ALONG THE THAI-BURMA BORDER—“I have had this for four years,” said Loong Wan, as he rolled up his pants to reveal several red, painless welts on both legs.
Similar nodules were scattered symmetrically on his arms, body, and face, including his earlobes.
“Sometimes, when I work, they are worse,” he added. “But they are always there, and more are coming up.”
Loong Wan, a farmer in his 50s, looks considerably older, a consequence of his illness and lifelong sun exposure.
Originally from Namzang Township in Shan State, he first sought treatment at nearby Loilem, without success.
“Did you have a hospital or clinic in your hometown?” I asked.
Loong Wan shook his head.
He eventually fled to the Thai-Burma border, where we met inside a bare-bones clinic of wood and concrete.
Staff medics there are able to care for most common ailments, but Loong Wan’s condition stumped them.
The potential etiologies for such long-lasting lesions are few.
Among the most likely was leprosy, a disease that the Burmese government had declared eliminated in 2003.
This achievement resulted from “the active participation of health staff and people under the leadership of the government,” touted The New Light of Myanmar, the regime’s mouthpiece.
In this clinic, as is the case for most of eastern Burma, infrastructure for confirming leprosy is lacking, and we referred Loong Wan to a hospital in Thailand, a short truck ride away.
Decades of abuse
Home to dozens of ethnic groups, eastern Burma, including Shan State, has witnessed decades of civil conflict.
The Burmese government response to these struggles for autonomy has been brutal:
Since 1996, more than 3,500 villages have been destroyed, abandoned, or forced to relocate, leaving almost 500,000 civilians living as internally displaced persons (IDPs), a scale comparable to Sudan’s Darfur.
Some 1,600 of these villages are in Shan State, which hosts more than 135,000 IDPs.
Abuses against civilians by the Burmese army or Tatmadaw are rife, including seizure or destruction of food, forced labor, rape, torture, and extrajudicial execution.
The brunt of this policy is directed at central Shan State, including in Loong Wan’s home of Namzang.
Last July-August, Tatmadaw troops forcibly relocated almost 40 villages, displacing 10,000 Shan villagers, in three townships just north of Namzang.

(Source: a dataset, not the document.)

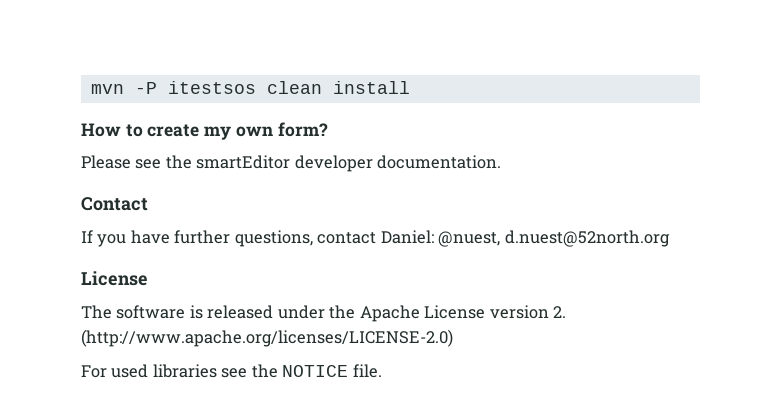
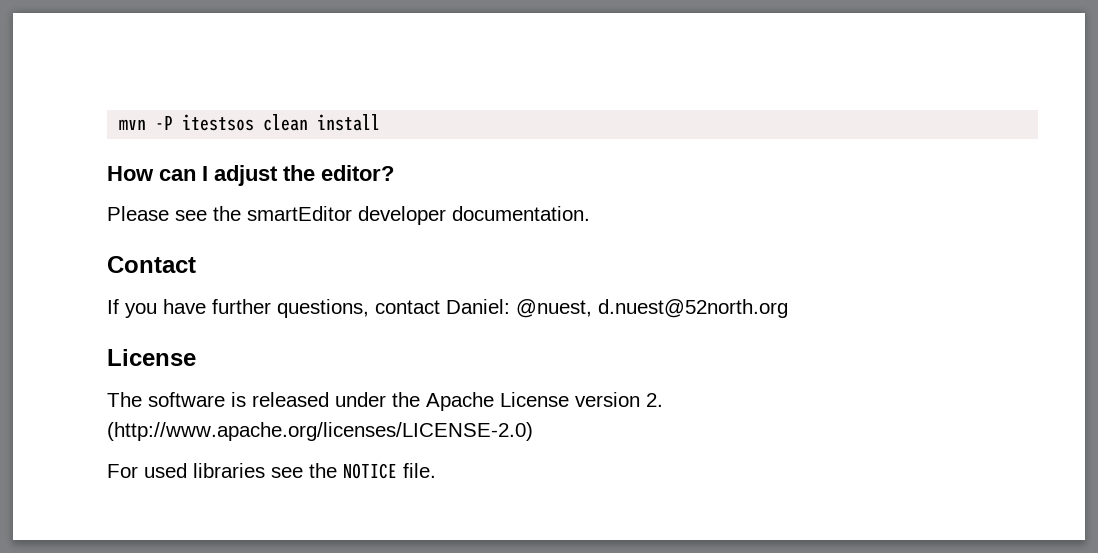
[125,122,328,140] to create my own form? -> [159,165,394,186] can I adjust the editor?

Yet for every villager directly injured or killed by the Tatmadaw, far more suffer or die indirectly from the actions of the Burmese military regime.

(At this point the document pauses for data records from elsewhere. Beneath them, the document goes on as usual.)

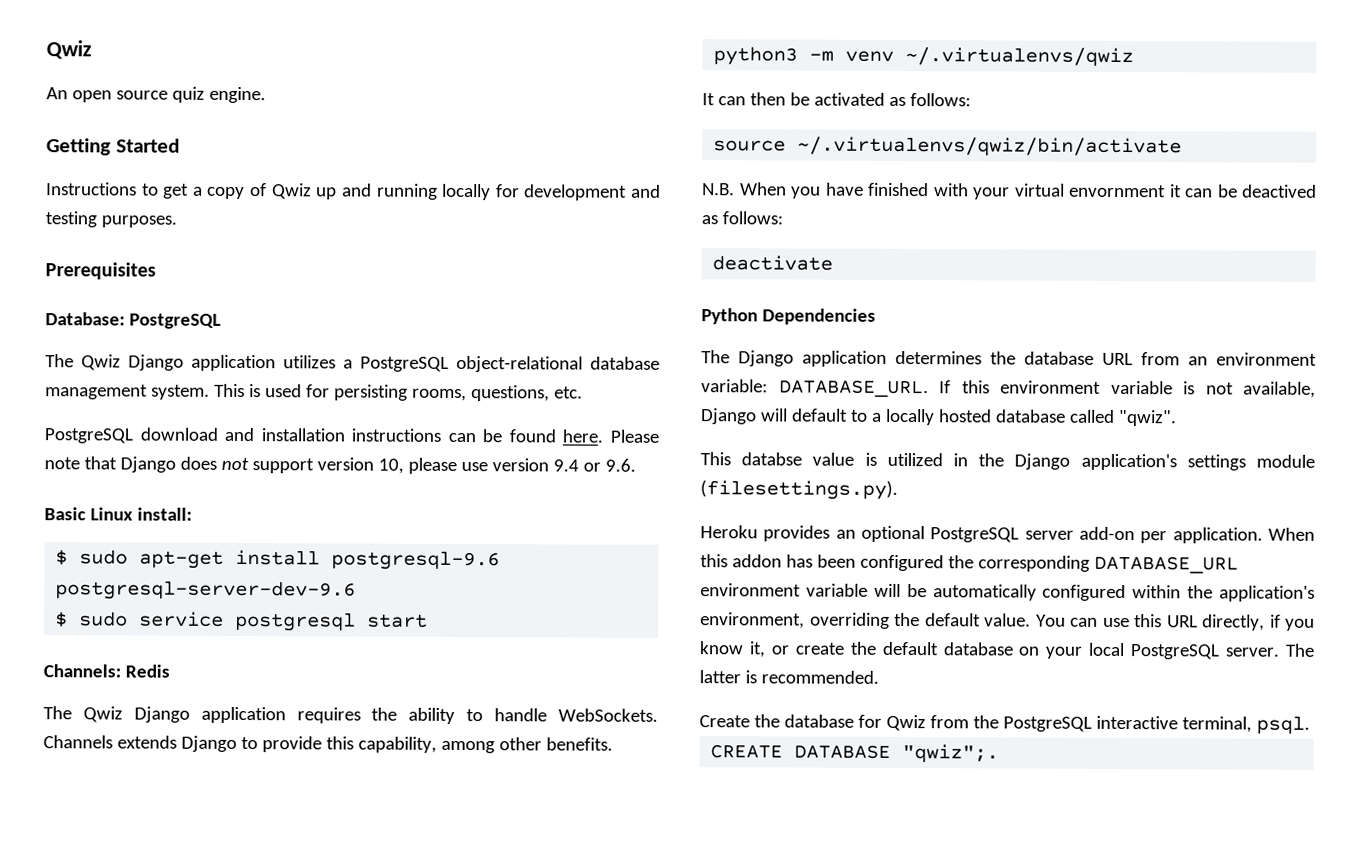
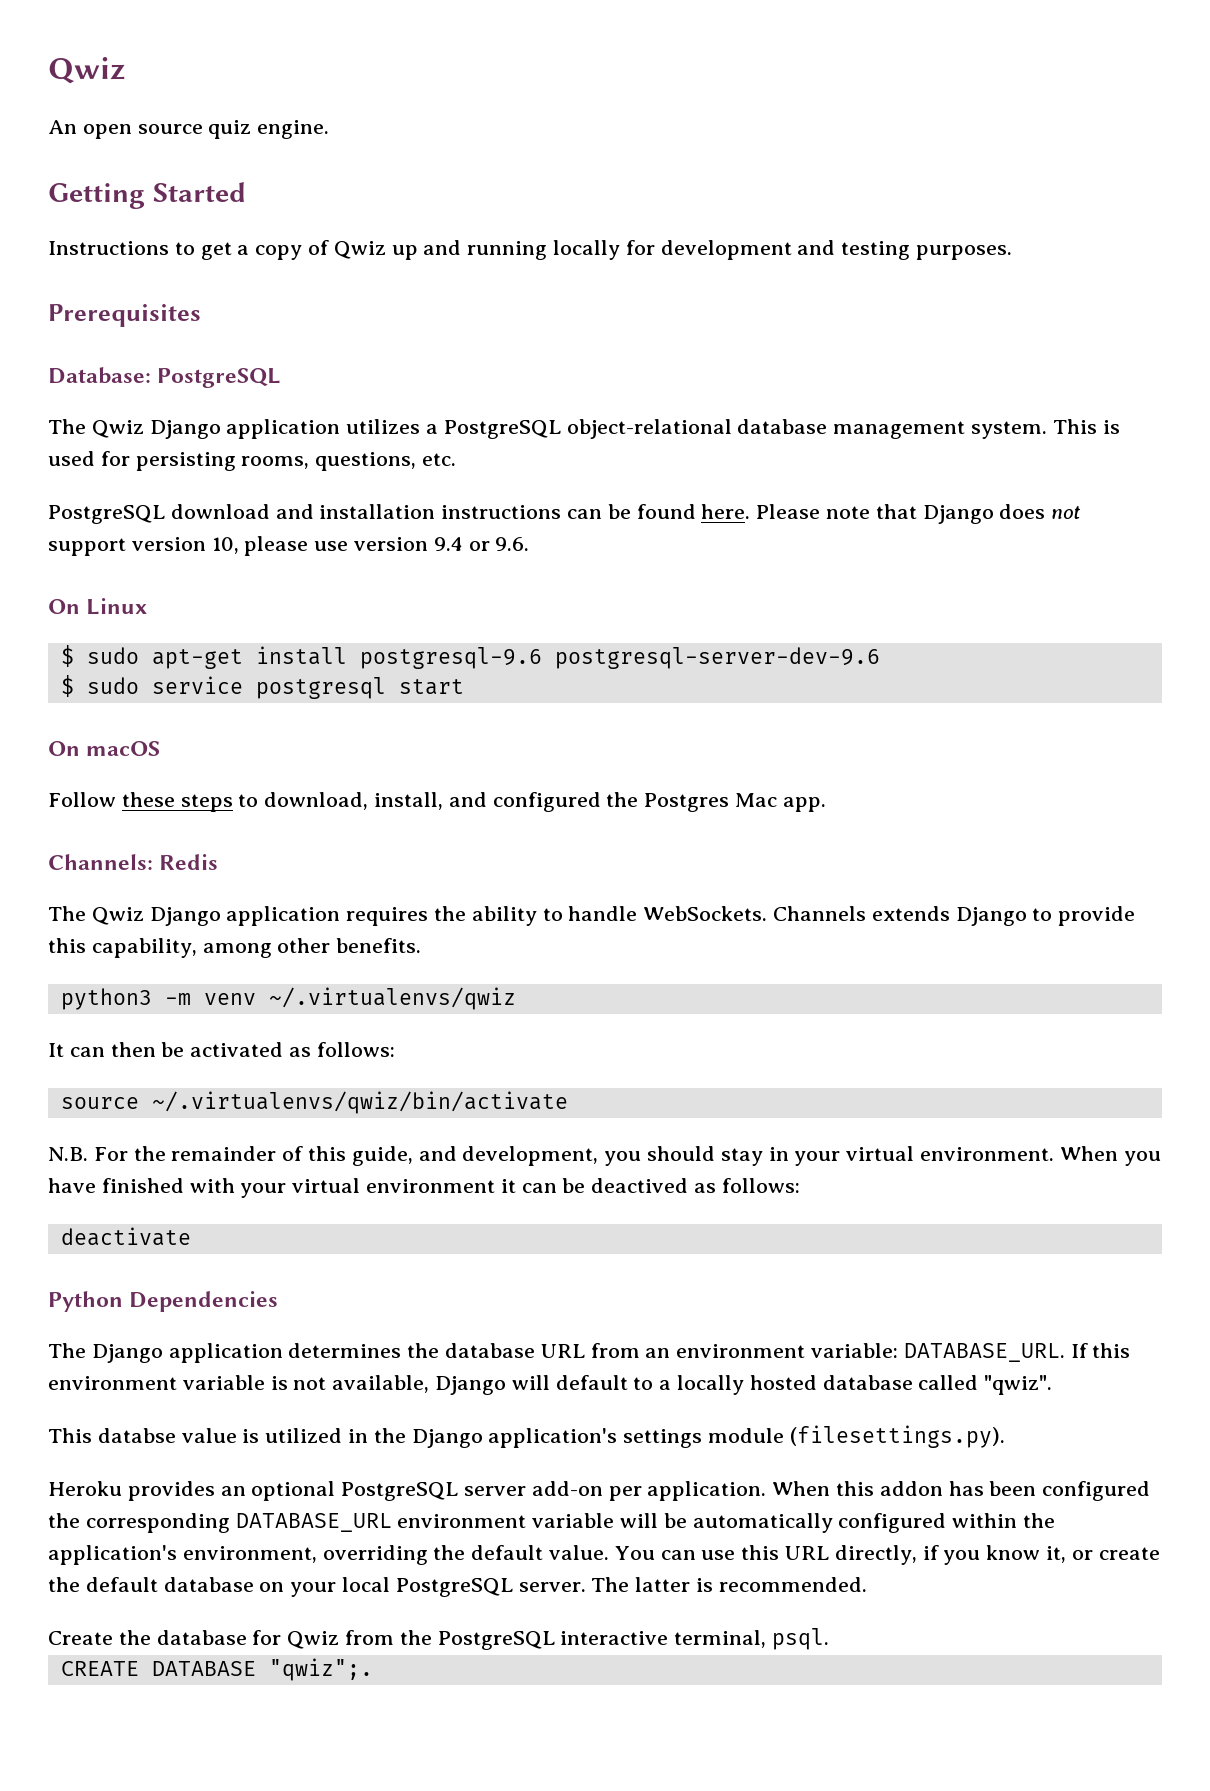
[44,507,86,521] Basic -> [48,599,80,614] On
[136,507,192,521] install: -> (148, 606) none
(429, 620) none -> [48,741,161,756] [48,792,826,812] // On macOS // Follow these steps to download, install, and configured the Postgres Mac app.
(735, 189) none -> [93,1146,1055,1166] For the remainder of this guide, and development, you should stay in your virtual environment.
[1069,184,1166,198] envornment -> [366,1179,496,1193] environment

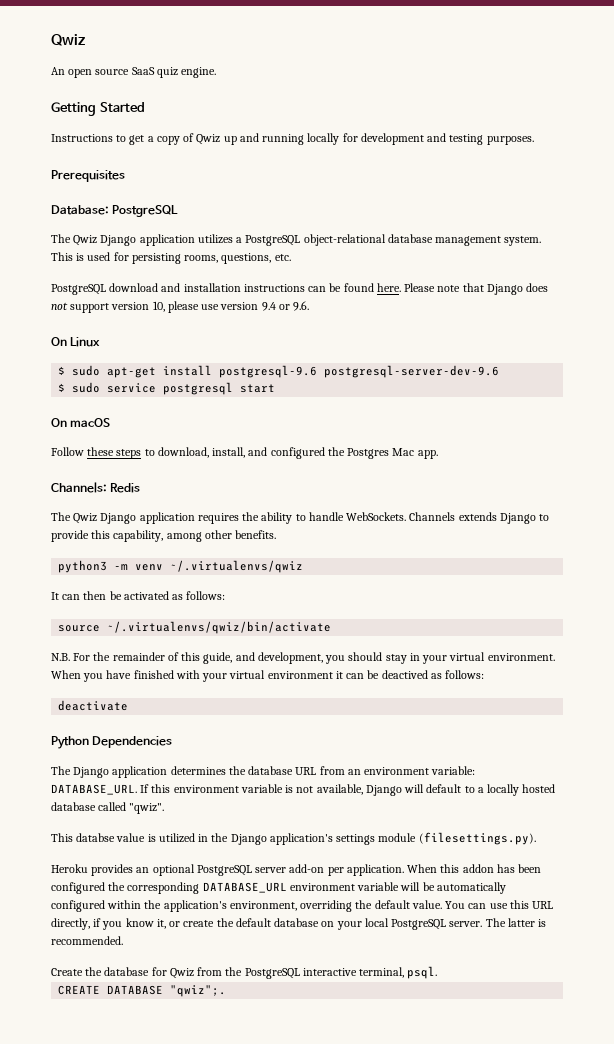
(203, 129) none -> [131,67,155,75] SaaS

Despite having an estimated U.S. $5 billion in international reserves, official spending on health is 70 cents per capita per year, among the world’s lowest.
The lion’s share of the budget is diverted to the military or lavish vanity projects such as a new capital city, Naypyidaw [Abode of Kings], which cost more than U.S. $4 billion.
Forced to pay for all medical services, if any are available, health care remains an unobtainable luxury for most Burmese, 70 percent of whose household spending is on food alone.
The end result: Basic health indicators such as infant, child, and maternal mortality rates are among the highest in Asia.
One-third of Burma’s children are malnourished. And HIV/AIDS, tuberculosis, respiratory infections, and diarrhea prematurely claim the lives of thousands every year.
Within days, news broke that the Burmese regime instead spent U.S. $570 million on 20 advanced jet fighters from Russia.
Meanwhile, militarization of the country’s eastern ethnic states and assaults against civilians continues, and international humanitarian access to IDPs remains blocked by the Burmese government, forcing most villagers such as Loong Wan to rely on community-based initiatives for support.
'Attached to our land'
“We Shans are very attached to our land. We never want to leave,” said Sai Hkam, a community leader, as we trudged down a dirt path towards Thailand, raising small clouds of dust.
We had no idea if we were in Thailand or Shan State, as nothing indicated where the actual borderline, which runs through the community, might be.
“If you go to Mongnawng [in central Shan State, and whose name means Lake Town], you won’t find a lake there. But the founders of the town moved there from the north. Their old town, Mongnawng, was by a lake,” he said.
“However, when they founded a new town, they used the same name. We never like leaving our homes … We want to go home, in Shan State, when we can. But that can only happen if democracy and peace return.”
Sai Hkam smiled wanly as we passed a group of ragged villagers, struggling to carry water and supplies up the hill, amidst the swirling dust.
“This is what happens when you have no country to call your own.”
Voravit Suwanvanichkij MPH, MD, is a research associate of the Center for Public Health and Human Rights, Johns Hopkins Bloomberg School of Public Health in Baltimore, Maryland. He has worked with local community-based organizations on issues related to health, migration, human rights, and Burma since 2001.